Come sempre più negli ultimi anni, anche oggi le famiglie sarde si sono preparate alle festività natalizie nel migliore dei modi, tra acquisti e parsimonia, innovazioni e tradizione, e se da una parte c’è chi cerca la modernità dei locali e delle feste, dall’altra ci sono anche tantissime famiglie che cercano di mantenere vive le tradizioni sarde legate a queste feste.

Certo, è vero, “oggi i tempi sono cambiati” verrebbe da dire dagli amanti delle novità, un po' in rottura con le tradizioni natalizie, più interessati a festeggiare il Natale secondo nuove modalità, dal pranzo al ristorante o partecipando a qualche festa danzante. Ed in fondo il vero spirito del Natale è proprio questo: accettazione e rispetto, in tutte le forme, accogliendo il messaggio d’amore rappresentato dall’arrivo di Gesù 

Tuttavia, a beneficio di tutti i punti di vista, per capire meglio il valore e l’importanza che questa festa aveva per le famiglie sarde, dobbiamo fare un piccolo passo indietro e tornare alla società sarda a prevalente carattere agropastorale; in quel periodo era molto frequente che gli uomini, padri e capi famiglia, trascorressero molti mesi lontano da casa, impegnati con le greggi mentre le donne e i figli li attendevano a casa.
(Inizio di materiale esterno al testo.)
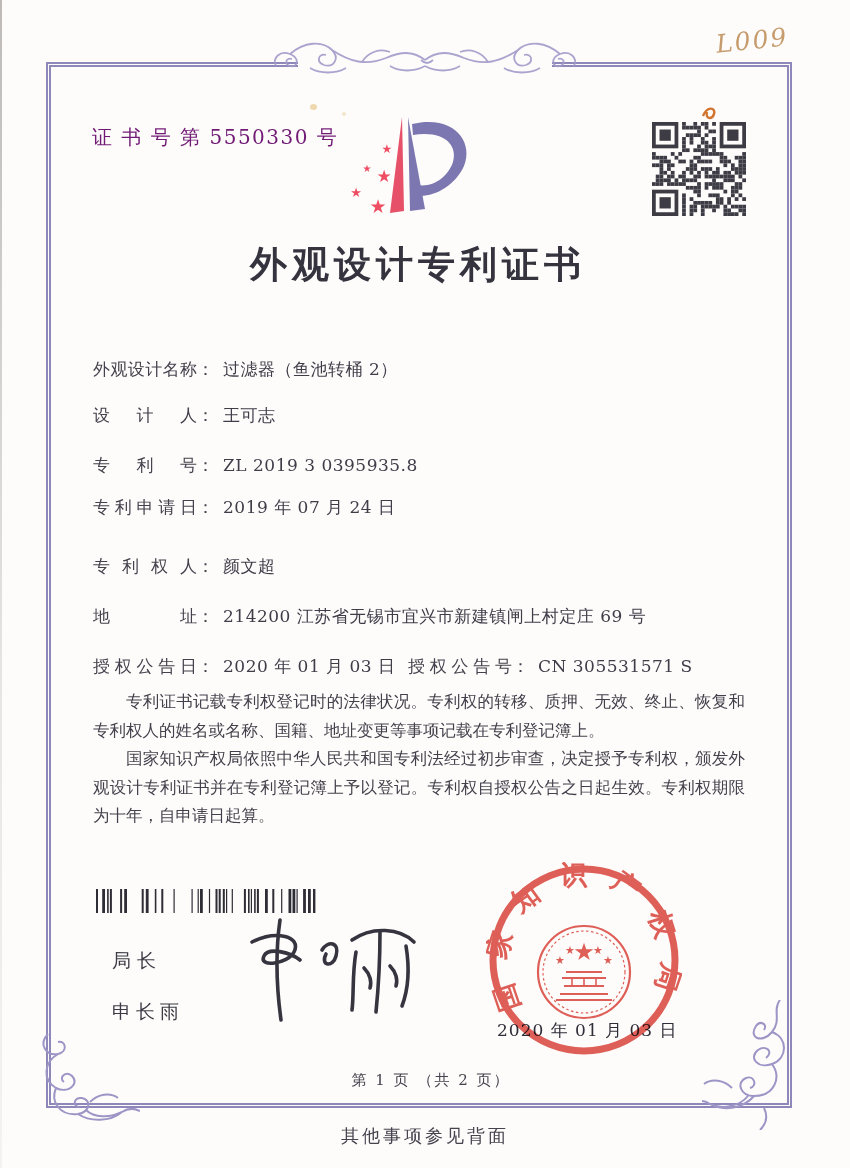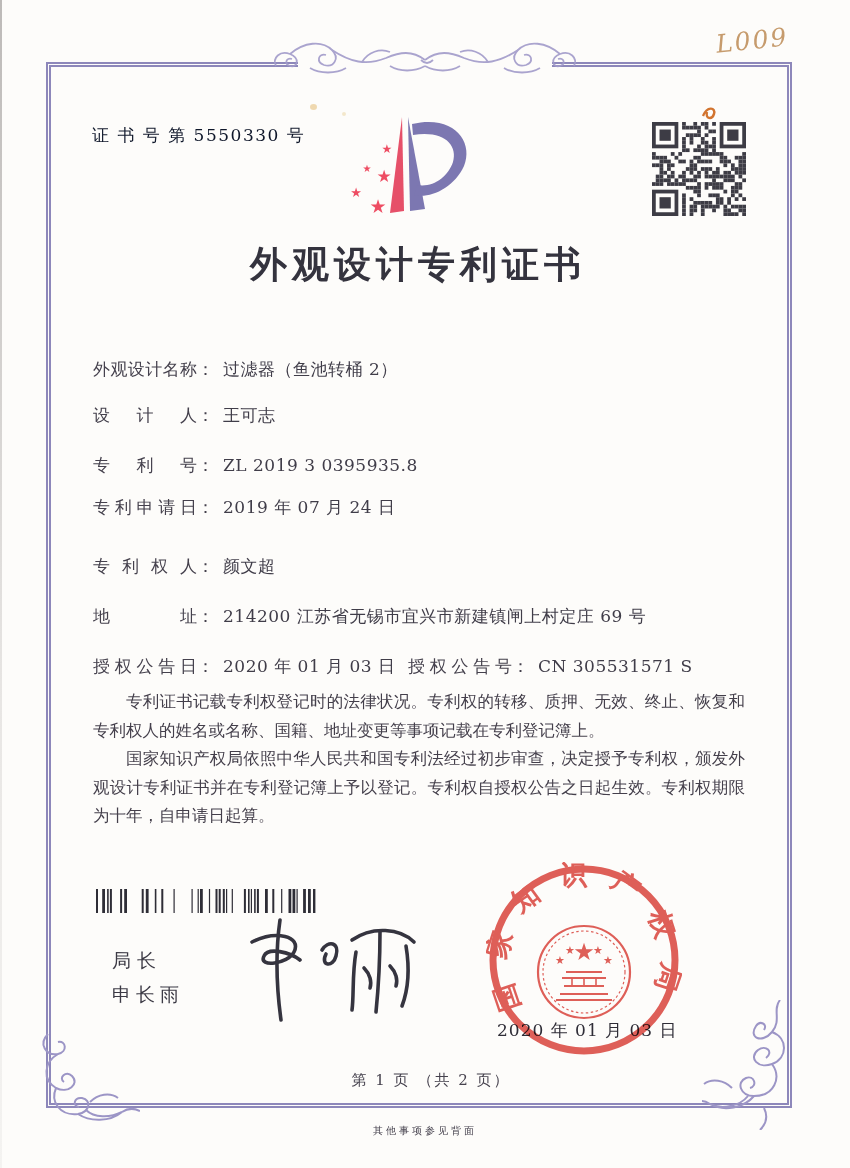"证 书 号 第 5550330" .cert-no { color: #0f172a -> #701a75; font-size: 17px -> 20px }
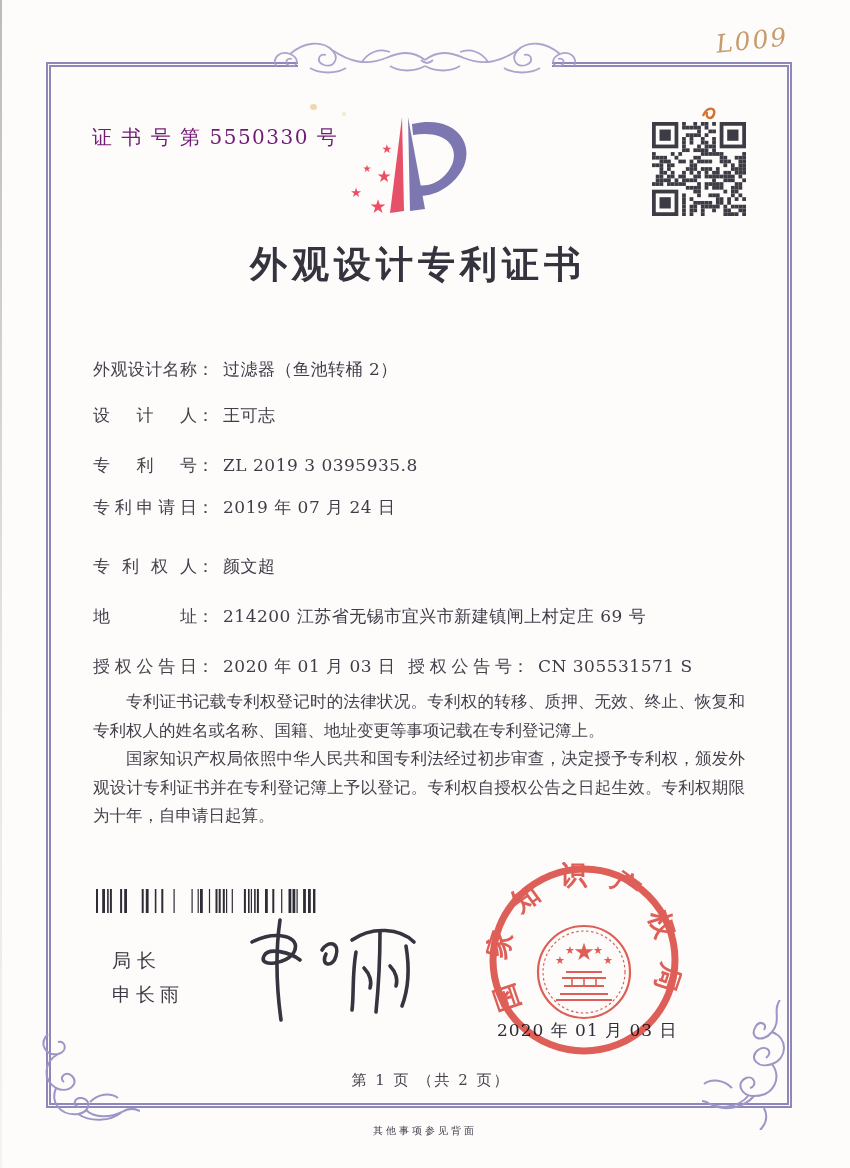"申长雨" .signer .line2 { margin-top: 8px -> 25px }
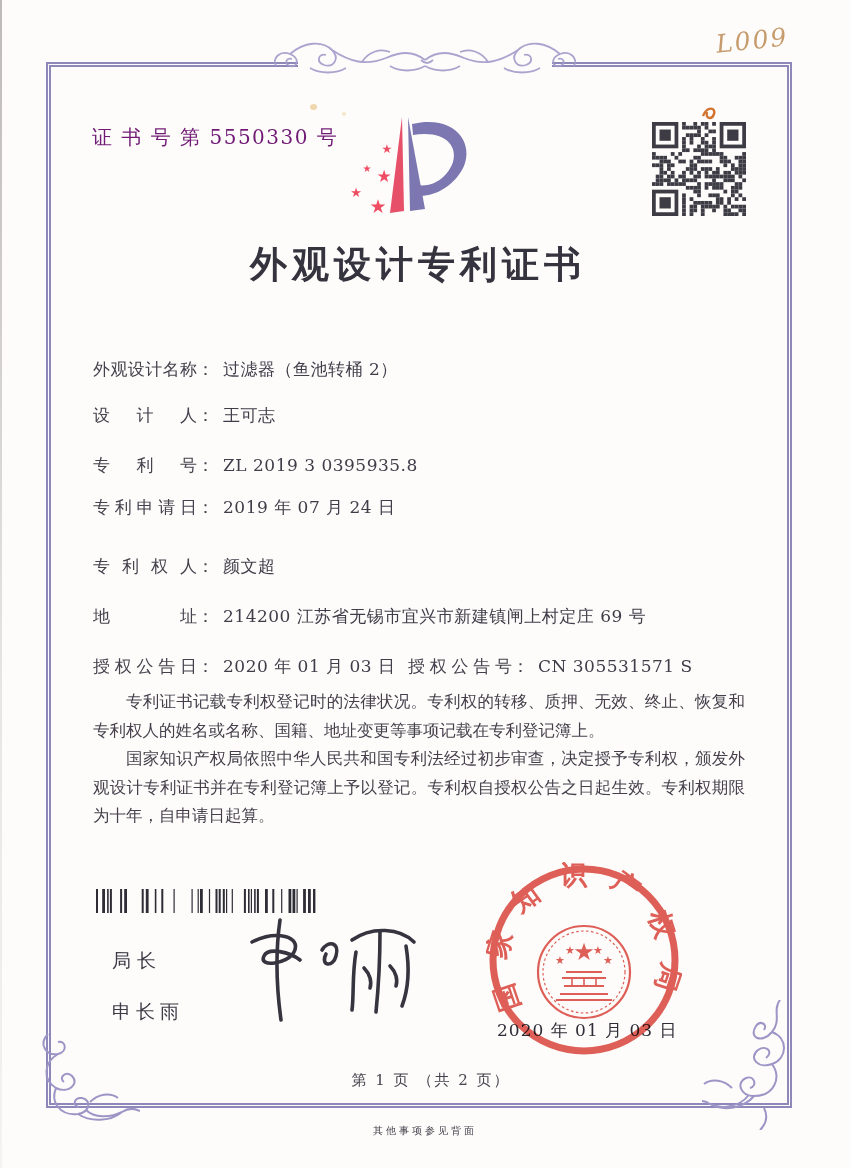"其他事项参见背面" .back-note { font-size: 10px -> 18px }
Ebbene, “sa Paschixedda” (come i sardi chiamano il Natale, a differenza di “Sa Pasca Manna”, la Pasqua) aveva la possibilità e il dono di riuscire a riunire le famiglie, ma non solo il padre con la propria sposa ed i figli, ma la famiglia in senso più ampio, fino ad un vero e proprio ricongiungimento delle comunità.

Nei giorni che precedevano il Natale, gli uomini tornavano alle case dalla lunga transumanza e da quel momento tutta la famiglia veniva impegnata nei preparativi, a partire proprio dalla macellazione del maiale, immancabile sulle tavole sarde, citato addirittura da Salvatore Cambosu nel suo celeberrimo “Miele amaro”: “Certo, ci vuole proprio un villaggio perché un bambino come Gesù possa nascere ogni anno per la prima volta. In città non c’è una stalla vera con l’asino vero e il bue. Non si ode belato, e neppure il grido atroce del porco sacrificato […]”.

Tra i rituali di preparazione al Natale a volte rientrava anche l’imbiancatura delle pareti della cucina, annerite dal fumo del camino così da rendere pulito e accogliente il luogo nel quale tutta la famiglia si sarebbe finalmente ritrovata. Per l’occasione, inoltre, veniva scelto e tenuto da parte un grande ceppo da accendere solamente la notte, “su Truncu de xena” appunto, un ceppo tanto grande da riuscire a bruciare, lentamente, per tutta la notte con la convinzione pagana che questo avrebbe determinato una buona fortuna per la famiglia.

Finalmente riuniti nelle proprie case, davanti alla luce ed il calore del focolare domestico, le famiglie sarde si ritrovavano per “sa nott’e xena”, raccolti e uniti per un pasto frugale consumato tutti insieme in attesa del più abbondante e festoso dell’indomani.

E mentre i più piccoli si intrattenevano ascoltando i racconti dei propri padri o degli anziani, oppure con “su Barralliccu” o altri giochi tradizionali, il grosso ceppo acceso nel camino ardeva in attesa della mattina del 25 accompagnando l’attesa dei rintocchi delle campane che invitava i fedeli alla Santa Messa, “sa Missa e Luxi” o “sa Miss’e pudda”.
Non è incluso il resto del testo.